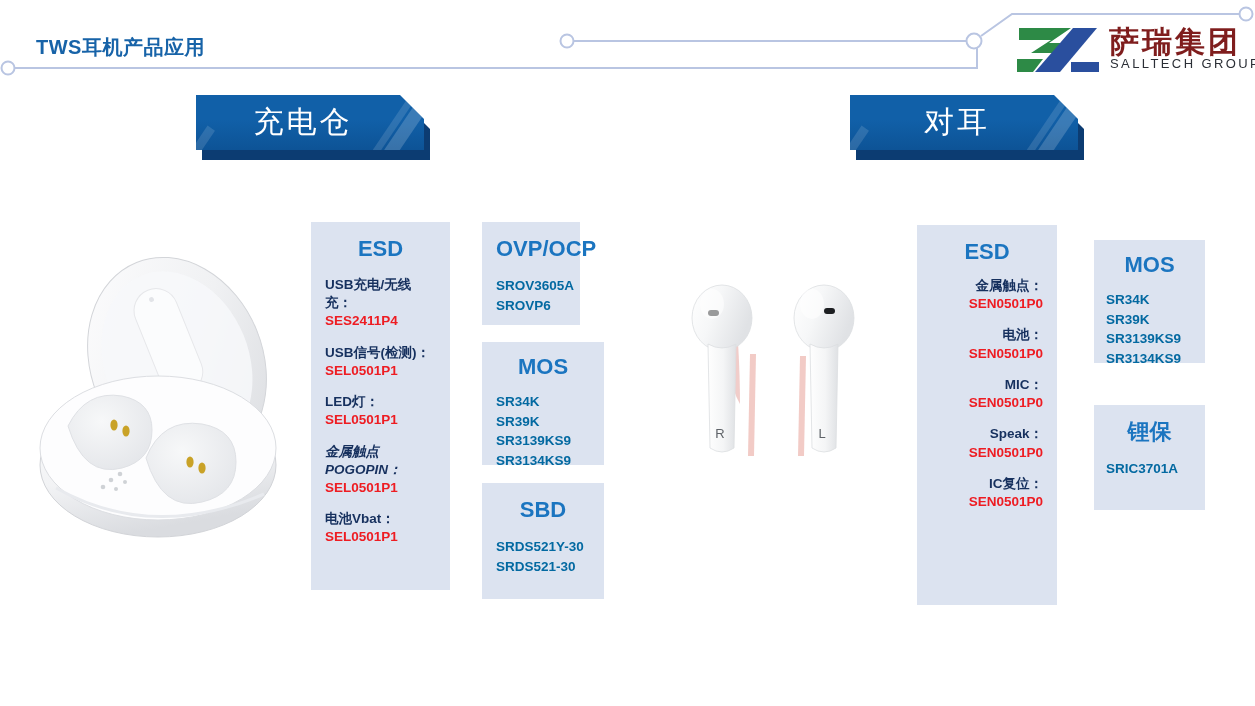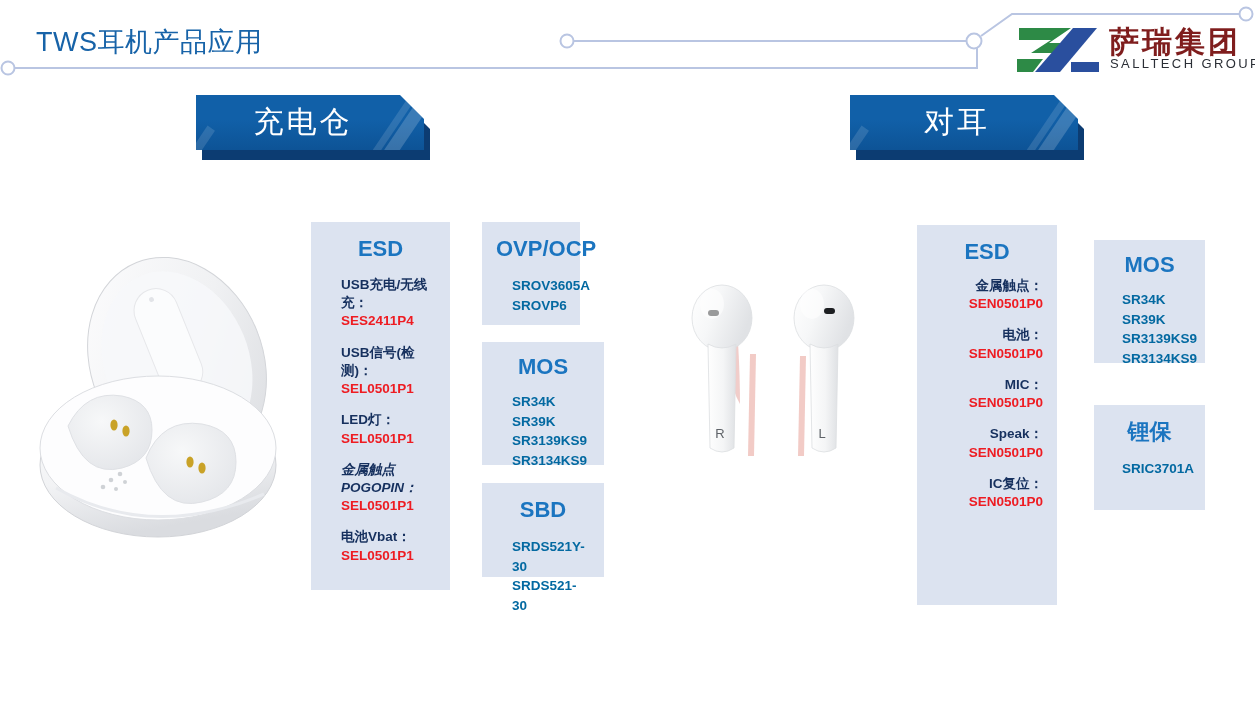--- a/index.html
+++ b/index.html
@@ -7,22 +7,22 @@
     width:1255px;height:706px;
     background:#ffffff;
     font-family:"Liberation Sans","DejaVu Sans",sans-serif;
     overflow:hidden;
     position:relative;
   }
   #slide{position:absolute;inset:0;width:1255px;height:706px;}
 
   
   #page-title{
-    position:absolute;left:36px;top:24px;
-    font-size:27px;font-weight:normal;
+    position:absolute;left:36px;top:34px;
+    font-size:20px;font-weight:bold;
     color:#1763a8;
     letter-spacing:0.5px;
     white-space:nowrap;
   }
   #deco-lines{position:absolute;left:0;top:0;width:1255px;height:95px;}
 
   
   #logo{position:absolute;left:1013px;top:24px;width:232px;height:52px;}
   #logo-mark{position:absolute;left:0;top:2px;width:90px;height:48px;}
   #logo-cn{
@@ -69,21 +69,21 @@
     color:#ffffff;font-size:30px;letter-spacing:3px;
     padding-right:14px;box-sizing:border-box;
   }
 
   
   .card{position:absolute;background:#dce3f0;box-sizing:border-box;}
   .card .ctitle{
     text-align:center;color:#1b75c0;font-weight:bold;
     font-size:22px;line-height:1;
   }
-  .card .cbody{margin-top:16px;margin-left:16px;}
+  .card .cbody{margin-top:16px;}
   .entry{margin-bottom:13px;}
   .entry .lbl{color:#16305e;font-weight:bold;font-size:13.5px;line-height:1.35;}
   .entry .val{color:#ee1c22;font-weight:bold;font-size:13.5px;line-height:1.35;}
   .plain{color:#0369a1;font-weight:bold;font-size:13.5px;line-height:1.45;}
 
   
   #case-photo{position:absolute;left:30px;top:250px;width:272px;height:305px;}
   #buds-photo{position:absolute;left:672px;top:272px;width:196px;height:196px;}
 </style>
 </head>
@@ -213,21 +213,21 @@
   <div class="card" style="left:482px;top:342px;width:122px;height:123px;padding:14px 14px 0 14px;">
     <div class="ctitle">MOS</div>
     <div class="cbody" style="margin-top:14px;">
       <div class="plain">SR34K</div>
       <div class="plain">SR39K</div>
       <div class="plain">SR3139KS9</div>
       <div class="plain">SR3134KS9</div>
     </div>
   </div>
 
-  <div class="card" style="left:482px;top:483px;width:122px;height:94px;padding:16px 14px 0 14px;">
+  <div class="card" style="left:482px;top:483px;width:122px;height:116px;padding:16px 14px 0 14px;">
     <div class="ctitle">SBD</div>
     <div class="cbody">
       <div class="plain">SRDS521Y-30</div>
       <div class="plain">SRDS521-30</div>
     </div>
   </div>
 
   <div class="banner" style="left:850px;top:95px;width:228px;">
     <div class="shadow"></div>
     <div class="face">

....................

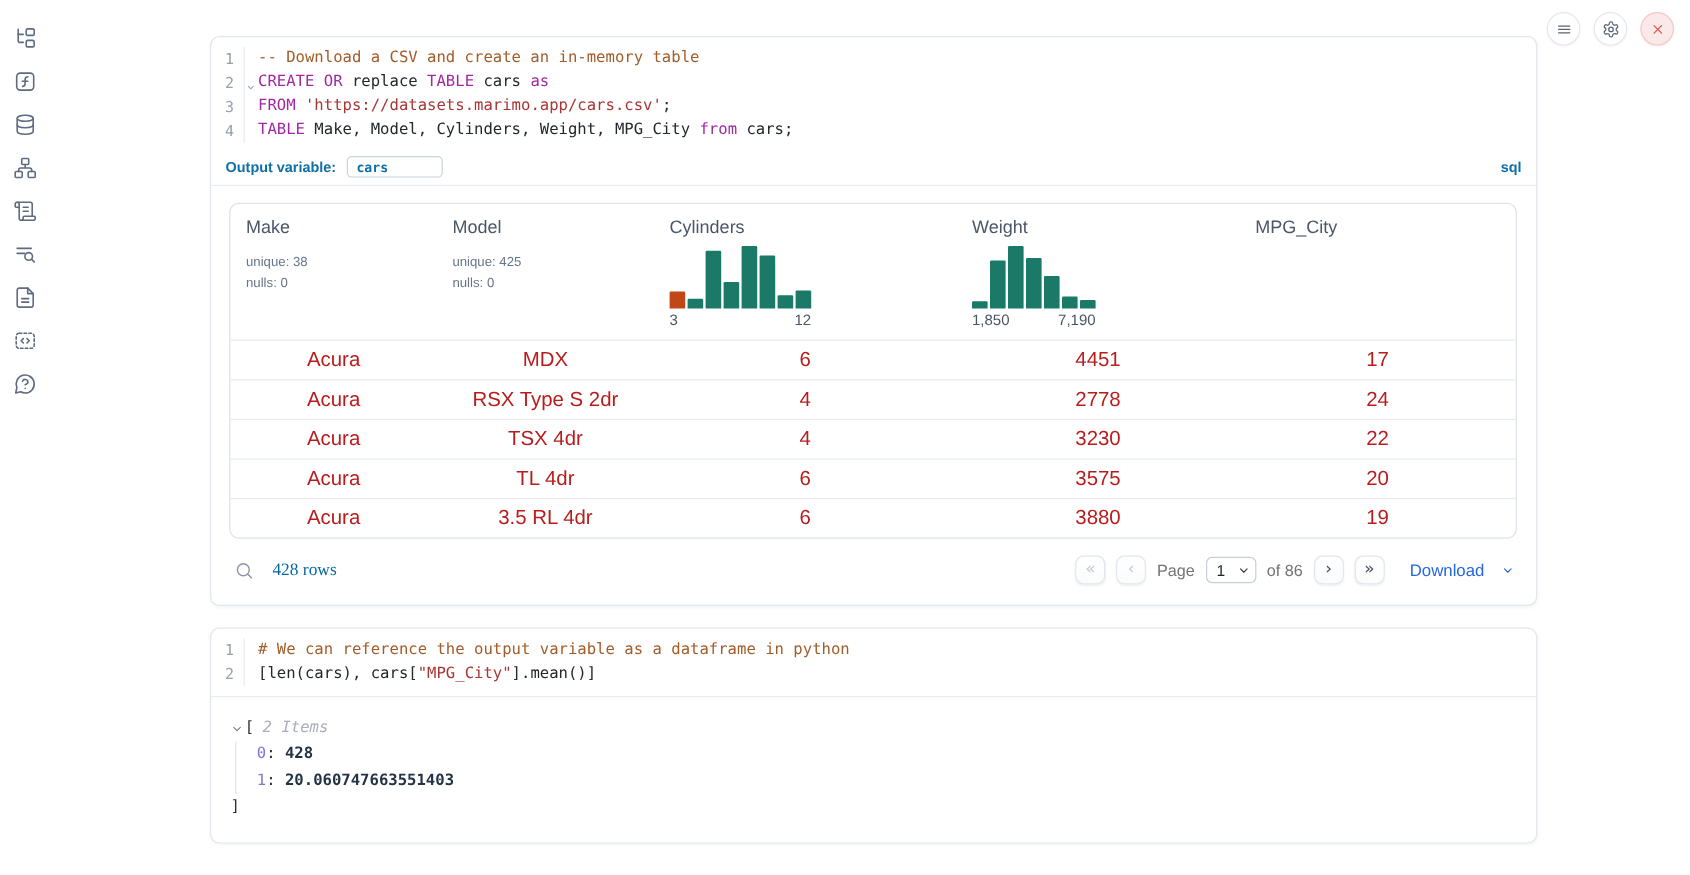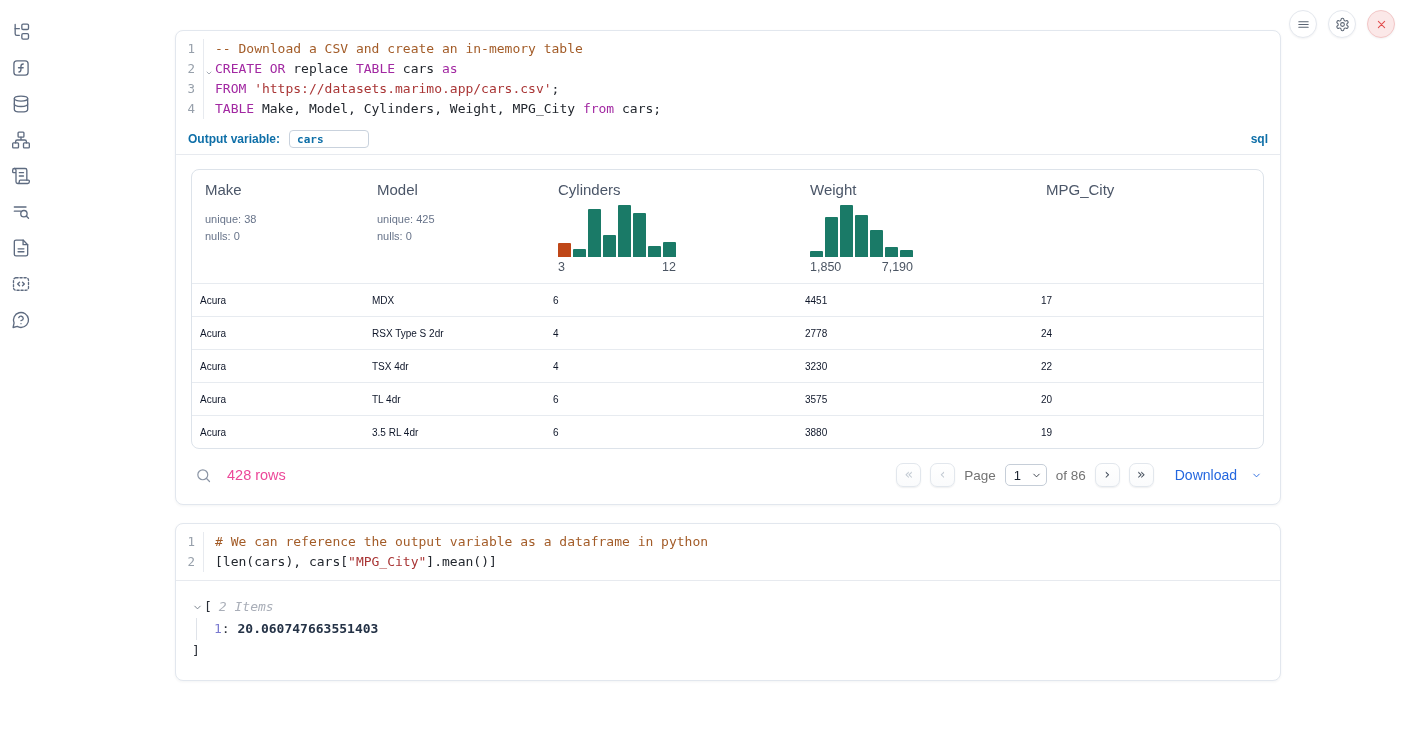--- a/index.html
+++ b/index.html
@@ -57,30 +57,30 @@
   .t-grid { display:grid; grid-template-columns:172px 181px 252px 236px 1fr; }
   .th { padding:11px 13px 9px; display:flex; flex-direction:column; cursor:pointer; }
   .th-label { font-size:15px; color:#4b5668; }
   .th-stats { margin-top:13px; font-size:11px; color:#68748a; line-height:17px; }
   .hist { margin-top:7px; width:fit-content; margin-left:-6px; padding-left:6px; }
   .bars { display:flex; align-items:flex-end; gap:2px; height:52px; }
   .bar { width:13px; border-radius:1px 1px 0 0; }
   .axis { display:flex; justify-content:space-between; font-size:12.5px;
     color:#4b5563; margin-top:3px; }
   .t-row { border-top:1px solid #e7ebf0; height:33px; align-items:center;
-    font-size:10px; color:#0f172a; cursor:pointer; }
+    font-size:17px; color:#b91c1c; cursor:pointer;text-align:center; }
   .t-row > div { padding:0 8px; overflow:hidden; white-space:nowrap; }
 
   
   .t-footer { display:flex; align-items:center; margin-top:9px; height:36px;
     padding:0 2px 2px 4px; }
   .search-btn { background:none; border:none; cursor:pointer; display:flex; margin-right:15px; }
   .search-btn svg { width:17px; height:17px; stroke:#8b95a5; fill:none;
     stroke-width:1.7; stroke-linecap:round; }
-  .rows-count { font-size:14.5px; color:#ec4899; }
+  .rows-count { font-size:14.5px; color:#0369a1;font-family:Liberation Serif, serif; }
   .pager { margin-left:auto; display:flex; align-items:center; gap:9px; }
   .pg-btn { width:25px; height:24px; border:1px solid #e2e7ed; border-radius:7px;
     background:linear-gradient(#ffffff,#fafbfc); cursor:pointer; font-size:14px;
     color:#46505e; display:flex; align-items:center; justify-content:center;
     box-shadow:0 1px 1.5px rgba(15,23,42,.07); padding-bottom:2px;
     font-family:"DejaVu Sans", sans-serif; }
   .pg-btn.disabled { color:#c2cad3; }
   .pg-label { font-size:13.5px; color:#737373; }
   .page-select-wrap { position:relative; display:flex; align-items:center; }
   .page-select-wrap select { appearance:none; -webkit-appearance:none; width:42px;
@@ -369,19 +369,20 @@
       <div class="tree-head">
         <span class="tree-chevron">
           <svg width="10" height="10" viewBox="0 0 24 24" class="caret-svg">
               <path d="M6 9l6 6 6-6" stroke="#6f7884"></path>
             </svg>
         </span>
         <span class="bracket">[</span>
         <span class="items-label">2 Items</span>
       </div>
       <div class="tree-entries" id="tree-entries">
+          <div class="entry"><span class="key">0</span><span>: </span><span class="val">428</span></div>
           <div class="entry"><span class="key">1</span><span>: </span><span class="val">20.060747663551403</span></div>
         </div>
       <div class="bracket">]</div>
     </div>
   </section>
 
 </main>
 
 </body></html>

....................

Assignment: Give the number of lines in the entries above that include the string "hidden". No other output is expected.

Result for this task: 2